After a break, Ryan summoned Candice to center stage for more results action. Jimmy noted her “big voice” and said “big voices are hard to maintain”. He thought she should “speak less” and “just focus on the contest.” He thought she played it safe, and told her that he believes in her and “now isn’t the time to back up.” But enough on Candice: he ended by saying he thought Nicki was “sweet on him,” a comment spurred by his disagreement with the judges. Uhm, yes. Of course.

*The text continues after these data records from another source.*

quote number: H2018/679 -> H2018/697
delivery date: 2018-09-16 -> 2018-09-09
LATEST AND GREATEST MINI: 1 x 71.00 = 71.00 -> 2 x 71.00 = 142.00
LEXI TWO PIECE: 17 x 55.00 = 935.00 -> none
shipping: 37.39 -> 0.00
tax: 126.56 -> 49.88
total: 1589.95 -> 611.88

With the nonsense over, Candice got a so-called “recorded” message from Drake (which was pretty much a big fat joke, because the “call quality” was super smooth, and I was like “duh, Candice, he’s backstage talking into a microphone. Come on, girl”). The “recorded” message said “I was so honored that you sang my song” and he called her voice “angelic”. Then he said he thought they could’ve done it well together. I thought she was going to pass out from a fit of wishful ecstacy. And then shazaam, Drake emerged! What a surprise! And Candice just about lost her shizzle. Drake hugged all of the girls, Candice expressed her adoration, the girls joined them center stage, it was pandemonium, “Idol” style. (Not really. It was just sort of awkward. But pandemonium sounds more elegant.)
Then “Idol” went back in time again, this go-round to the season nine finale, which saw Lee DeWyze’s coronation. (Yeah, I know: Lee DeWho?) He talked about his wedding (aw) and how he’s working on his album in the studio. And he also managed to spew more cliches in 30 seconds than I’ve ever heard. Then he sang the first single from said album, “Silver Lining,” which, ironically, is inspired by a cliche. He seems like a nice guy and all, but I’m not sure that even the mystical allure of the White Guy With Guitar could’ve snared him a spot in the top five this year. Just sayin’.

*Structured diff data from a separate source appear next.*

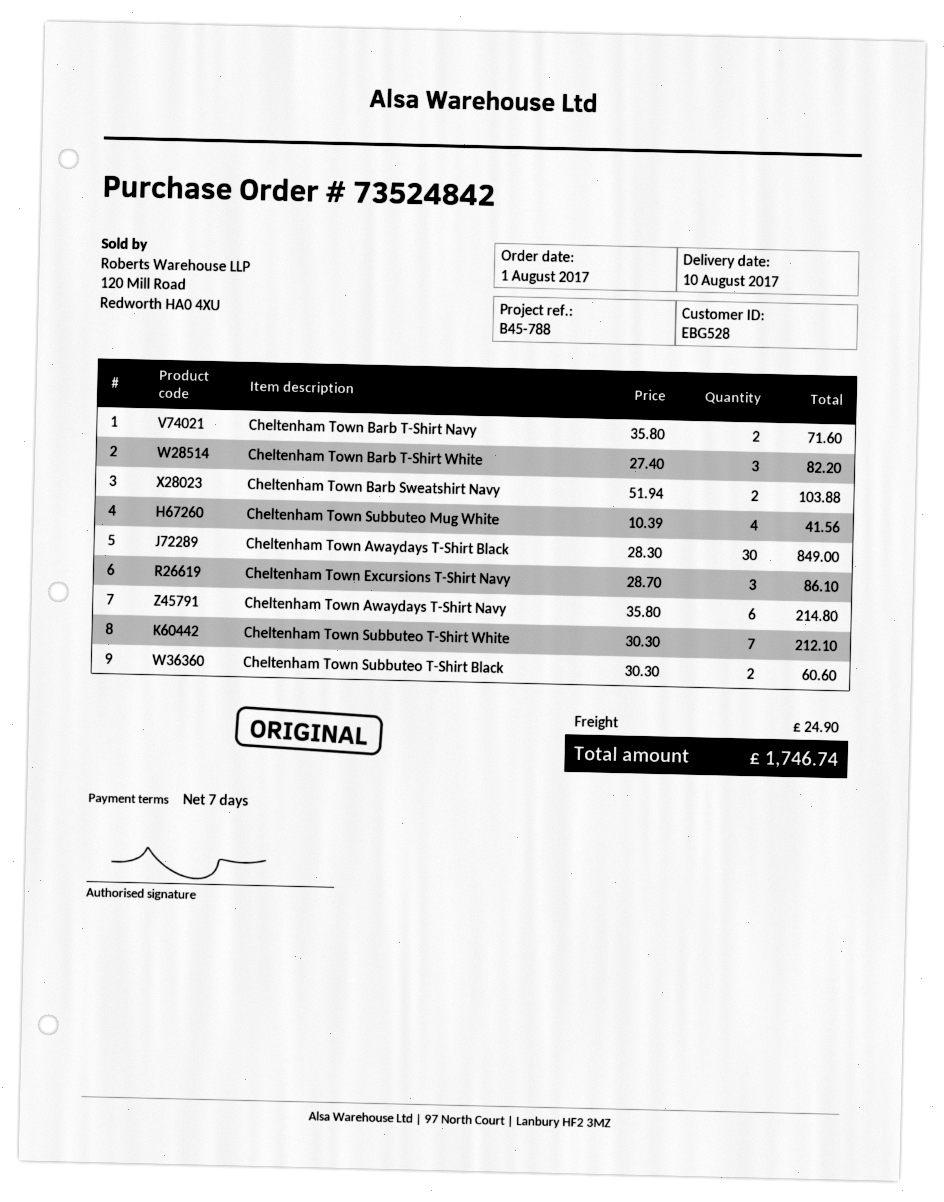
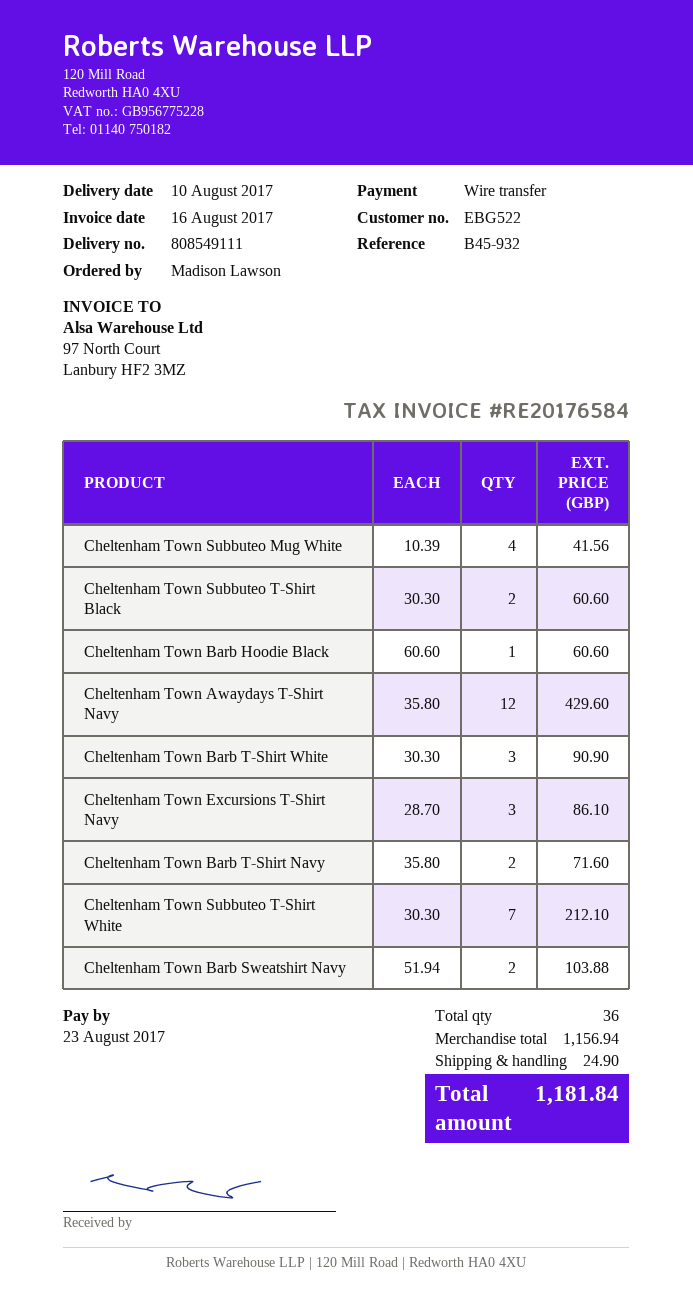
customer number: EBG528 -> EBG522
reference: B45-788 -> B45-932
Cheltenham Town Barb T-Shirt White: 3 x 27.40 = 82.20 -> 3 x 30.30 = 90.90
Cheltenham Town Awaydays T-Shirt Black: 30 x 28.30 = 849.00 -> none
Cheltenham Town Awaydays T-Shirt Navy: 6 x 35.80 = 214.80 -> 12 x 35.80 = 429.60
Cheltenham Town Barb Hoodie Black: none -> 1 x 60.60 = 60.60
total: 1746.74 -> 1181.84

With a whopping 10 minutes remaining, Ryan played the final highlight reel, that of Angie Miller, who completely dominated. Bam. #pow, as Mariah would say. Jimmy said “Angie won the night hands down.” He said her “skin fits better” on the piano, and she should stick with it if she wants to win. Then Ryan had Kieran dim the lights. He said he’d make two groups, one comprised of the top two and the other, the bottom two. He sent Amber and Candice to the far side, and Angie and Kree to the near side. But what did it mean?

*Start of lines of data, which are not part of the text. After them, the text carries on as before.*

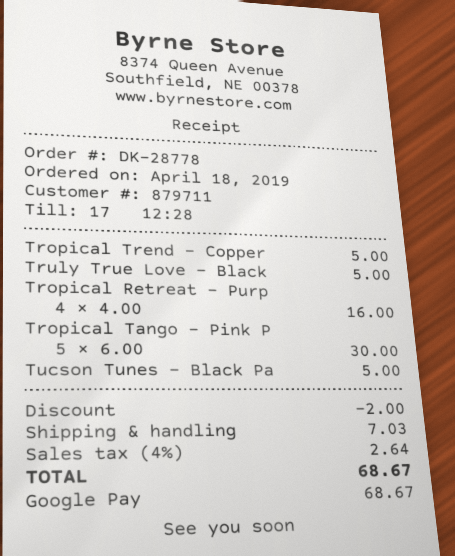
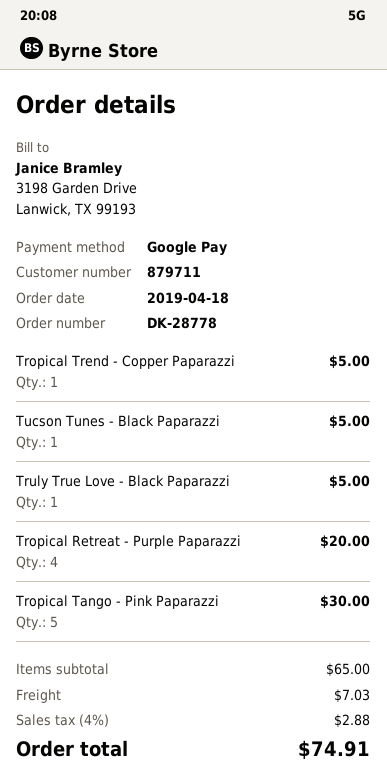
Tropical Retreat - Purp: 4 for 16.00 -> 4 for 20.00
discount: 2.00 -> none
tax: 4% = 2.64 -> 4% = 2.88
total: 68.67 -> 74.91

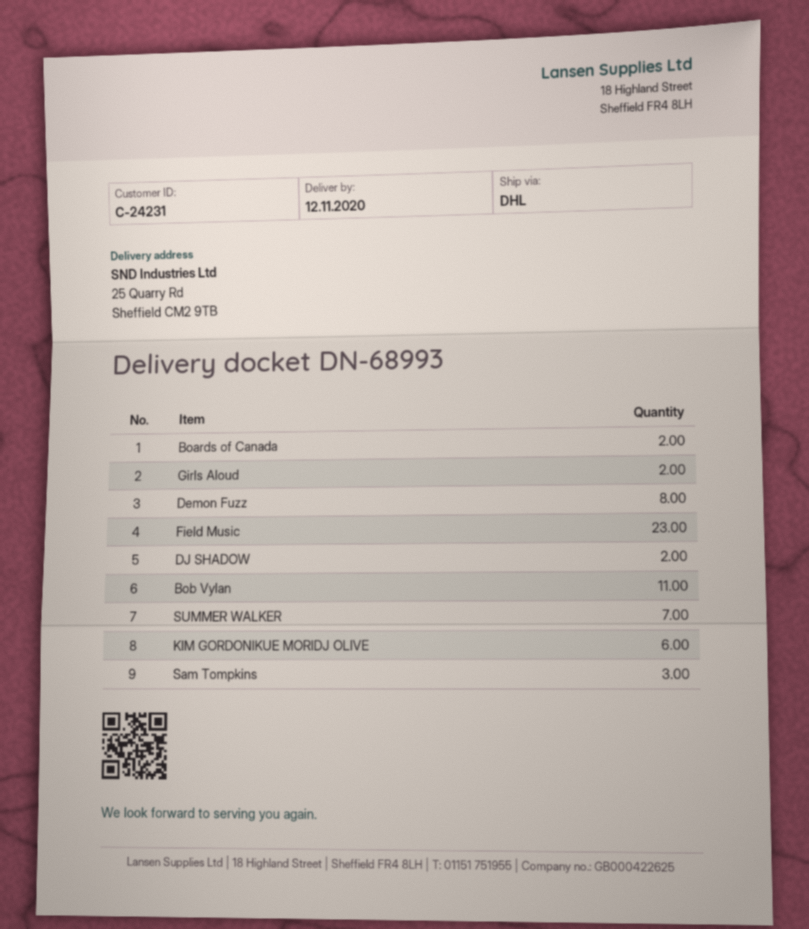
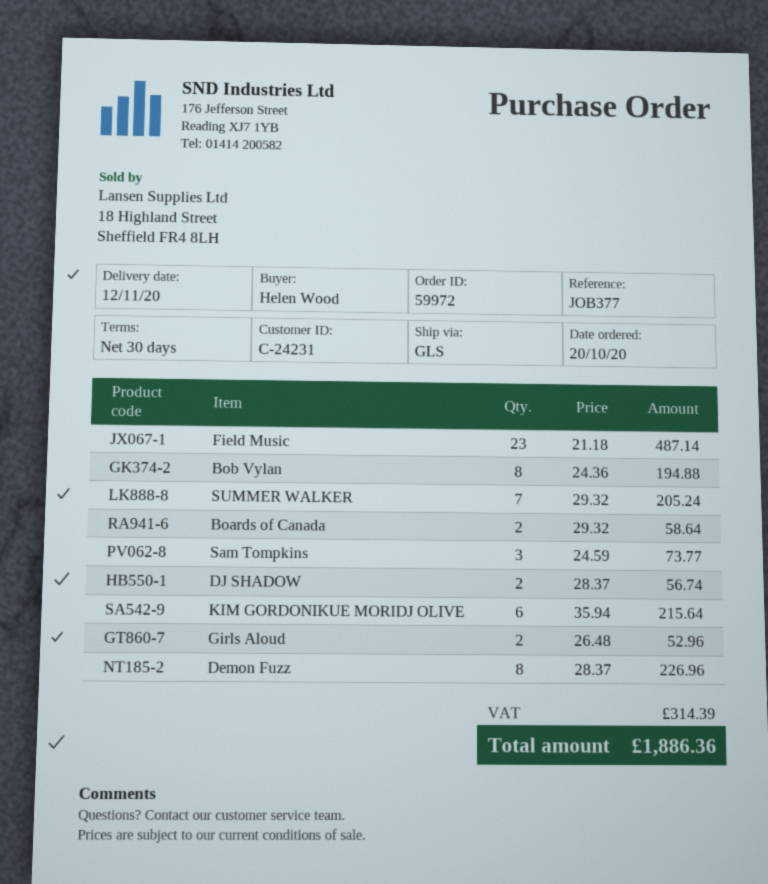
shipping method: DHL -> GLS
Bob Vylan: 11 -> 8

After a very long commercial break, Candice and Amber learned they were the bottom two, which sent Kree and Angie on to the May 1 show. After Ryan pretended that either Candice or Amber would get the boot, he revealed that neither of them would get the boot because the judges hadn’t used the season 12 save. All of the 38 million votes cast this week will be factored in to next week’s scores. So in other words, Angie and Kree are thinking “oh heck yes!” and Amber and Candice are thinking “oh, crap.” Well that was a waste of an hour. And to think, I could’ve watched a re-run of “Knight Rider.” Shame on you, “Idol.”
So yeah, if you want, watch the “American Idol” 2013 top four refux on May 1. Because on May 2, someone’s definitely gonna go home.